(Source material):

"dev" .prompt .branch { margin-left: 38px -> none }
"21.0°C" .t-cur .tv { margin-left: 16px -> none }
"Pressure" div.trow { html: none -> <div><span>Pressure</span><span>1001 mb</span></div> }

==

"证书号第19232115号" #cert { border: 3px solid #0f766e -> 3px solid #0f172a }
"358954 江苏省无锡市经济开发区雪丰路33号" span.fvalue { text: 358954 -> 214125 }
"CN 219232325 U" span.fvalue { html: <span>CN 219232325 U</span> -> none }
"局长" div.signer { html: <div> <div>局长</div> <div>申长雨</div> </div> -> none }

(About this task):
Among the entries above, the line containing "text: 358954 ->", the line containing "html: <div> <div>局长</div>", and all lines between them are to be restated word for word; nothing else belongs in the reply.

(Answer for this exercise):
"358954 江苏省无锡市经济开发区雪丰路33号" span.fvalue { text: 358954 -> 214125 }
"CN 219232325 U" span.fvalue { html: <span>CN 219232325 U</span> -> none }
"局长" div.signer { html: <div> <div>局长</div> <div>申长雨</div> </div> -> none }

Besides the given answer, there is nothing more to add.